İnsanlara yatırım yaparak, şirketlerin büyümesine yardımcı olarak ve araştırmaları destekleyerek.
Ancak bunun için ciddi bir kaynak gerekiyor ve bu da 3 ayrı fonla karşılanıyor.
Birinci fon, kalkınma potansiyeli olan ekonomik sektörleri yaptırımlara tabi tutuyor. İkinci fon insana yatırım yapar. En son fon, en zayıf halkaların geliştirilmesi için yardım sağlar.
Bu sayede tıpkı dersleri gelişen bir öğrenci gibi gelişmekte olan ülkelerin ekonomisi de büyümektedir.
İlk başta biraz karmaşık görünen bu sistemin nasıl çalıştığını anlamak için sahaya inmeye karar verdik.
AB bölgesel politikasını yerinde anlamak için Çek Cumhuriyeti ve Almanya’ya gideceğiz. Ancak soğuğu sevmediğim için onun yerine Guillaume ve Fanny’yi gönderdim.

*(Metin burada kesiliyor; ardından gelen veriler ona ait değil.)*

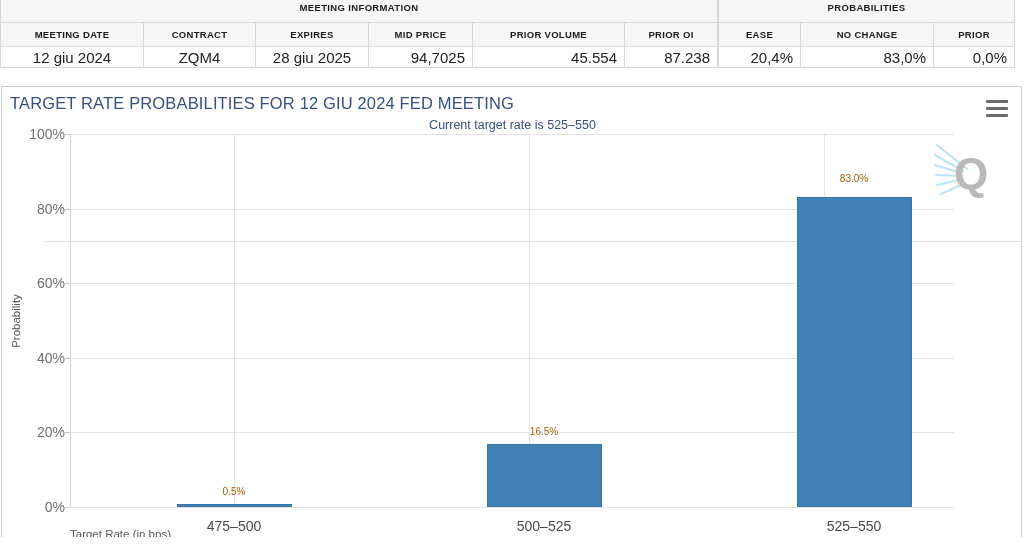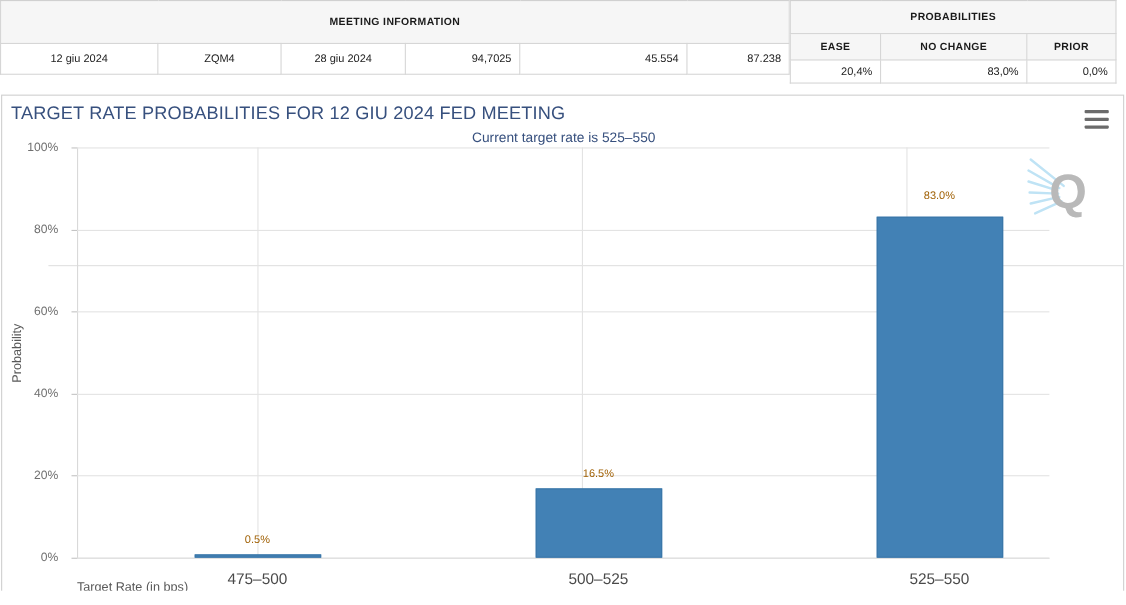--- a/index.html
+++ b/index.html
@@ -22,6 +22,7 @@
     height: 68px;
     background: #e9e9e9;
     box-sizing: border-box;
+    align-items: flex-end;
   }
   .info-table {
     background: #ffffff;

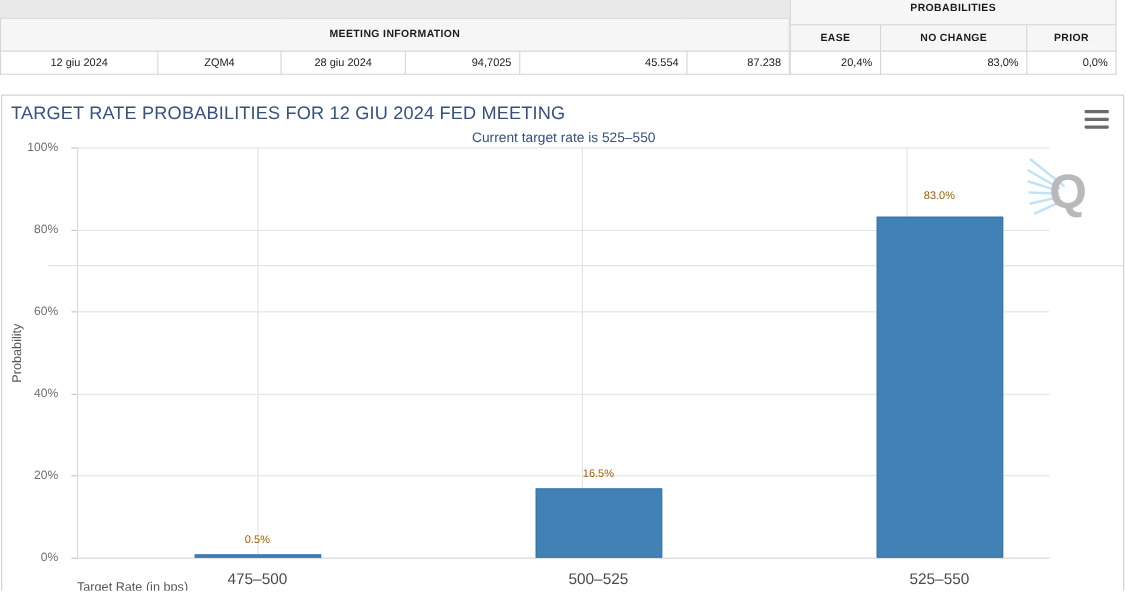--- a/index.html
+++ b/index.html
@@ -260,6 +260,14 @@
     <tbody>
         <tr>
       <td class="grp-head" colspan="6">MEETING INFORMATION</td>
+    </tr>
+    <tr>
+      <td class="col-head">MEETING DATE</td>
+      <td class="col-head">CONTRACT</td>
+      <td class="col-head">EXPIRES</td>
+      <td class="col-head">MID PRICE</td>
+      <td class="col-head">PRIOR VOLUME</td>
+      <td class="col-head">PRIOR OI</td>
     </tr>
     <tr>
       <td class="cell c">12 giu 2024</td>

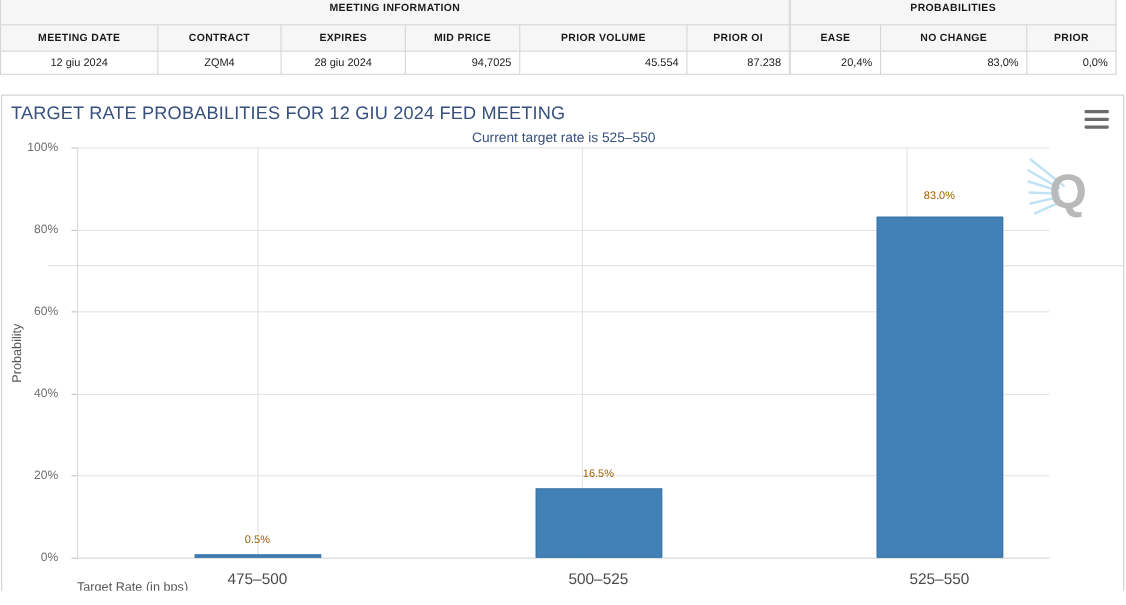--- a/index.html
+++ b/index.html
@@ -62,7 +62,7 @@
     height: 20px;
     background: #ffffff;
     border: 1px solid #d6d6d6;
-    font-size: 10px;
+    font-size: 15px;
     color: #222222;
     vertical-align: middle;
     padding: 0 7px;

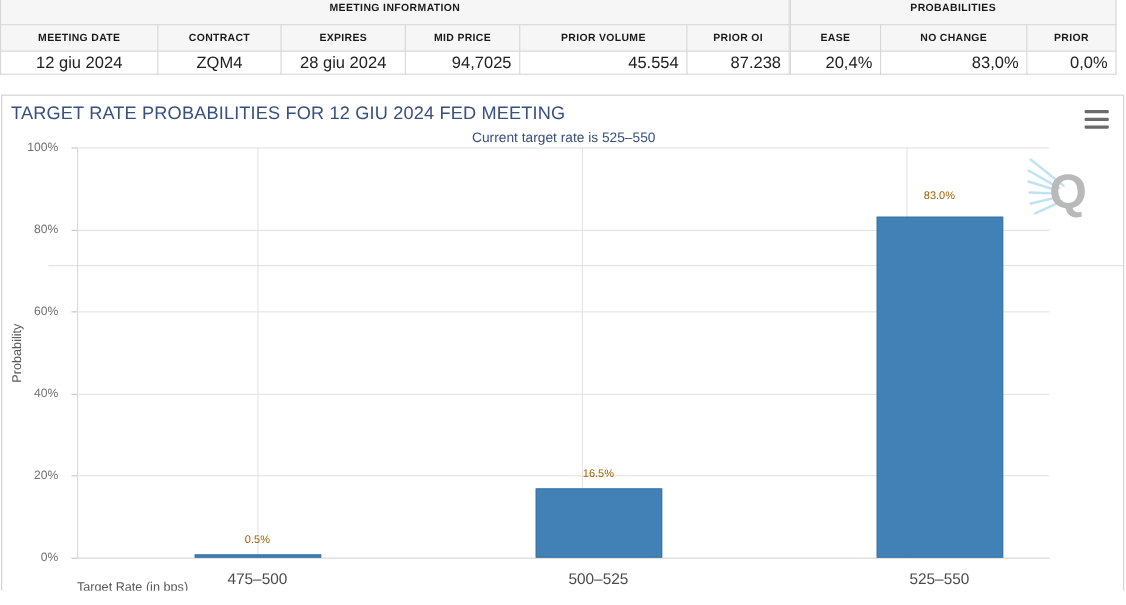--- a/index.html
+++ b/index.html
@@ -272,7 +272,7 @@
     <tr>
       <td class="cell c">12 giu 2024</td>
       <td class="cell c">ZQM4</td>
-      <td class="cell c">28 giu 2024</td>
+      <td class="cell c">28 giu 2025</td>
       <td class="cell r">94,7025</td>
       <td class="cell r">45.554</td>
       <td class="cell r">87.238</td>

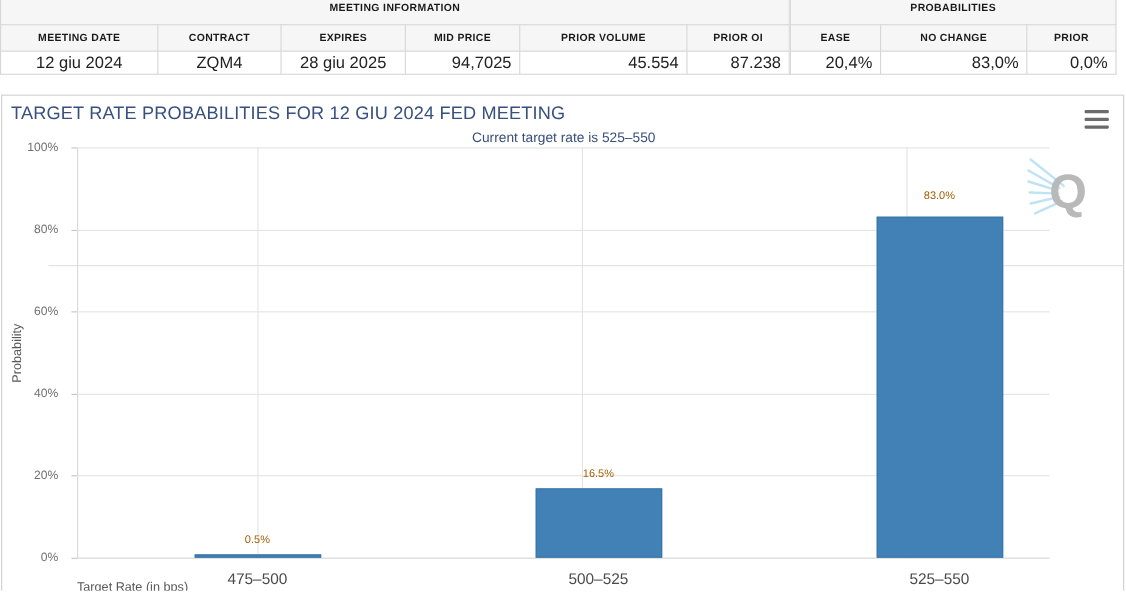--- a/index.html
+++ b/index.html
@@ -151,9 +151,9 @@
   .tick-y {
     position: absolute;
     right: 100%;
-    margin-right: 17px;
+    margin-right: 5px;
     transform: translateY(-50%);
-    font-size: 11px;
+    font-size: 14px;
     color: #6f6f6f;
     white-space: nowrap;
   }

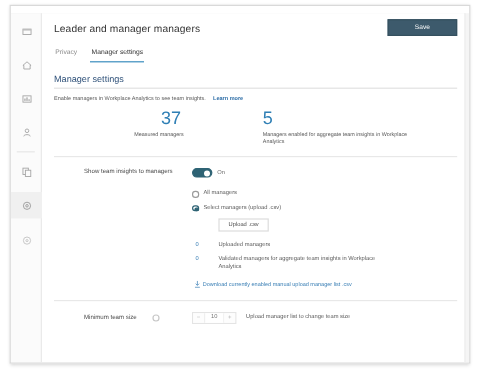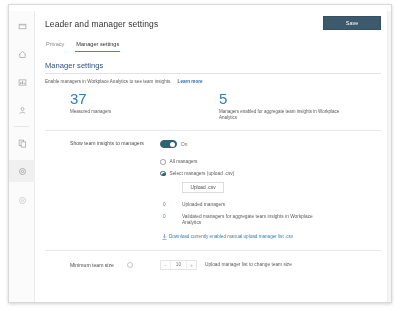--- a/index.html
+++ b/index.html
@@ -480,7 +480,7 @@
   <div id="content">
 
     <div id="page-header">
-      <div id="page-title">Leader and manager settings</div>
+      <div id="page-title">Leader and manager managers</div>
       <div id="save-button">Save</div>
     </div>
 

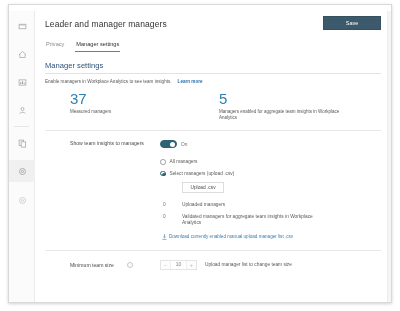--- a/index.html
+++ b/index.html
@@ -170,7 +170,7 @@
   .metric {
     box-sizing: border-box;
   }
-  .metric.first { width: 170px; padding-left: 25px; }
+  .metric.first { width: 170px; padding-left: 25px; text-align: center; }
   .metric.second { width: 160px; padding-left: 4px; }
   .metric-value {
     font-size: 15px;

**Çek Cumhuriyeti’ndeki kurumsal yatırımın %40’ı AB’den geliyor
**
Guillaume Desjardins, Euronews:“Çok teşekkür ederim Maitreyi, evet Prag’da hava çok soğuk. Ama lazer teknolojisi ile atmosferi ısıtmaya çalışacağız.”
2014 yılında kurulan HILASE, ışın kılıcı üretmiyor olabilir, ancak tüm Avrupa’dan 90 yetenekli teknisyen istihdam ediyor.
HILASE araştırma programı başkanı Antonio Lucianetti:“Üzerinde çalıştığımız lazer teknolojisi, İngiltere ve Almanya’nın ortaklaşa geliştirdiği bir proje. Aynı zamanda adaptif optikte kullandığımız teknoloji de Fransız ve İtalyan iş birliğinden geliyor. Gelecekte teknolojimiz endüstriyel araçlarda da kullanılabilir.” üretilmiş ve ağır”.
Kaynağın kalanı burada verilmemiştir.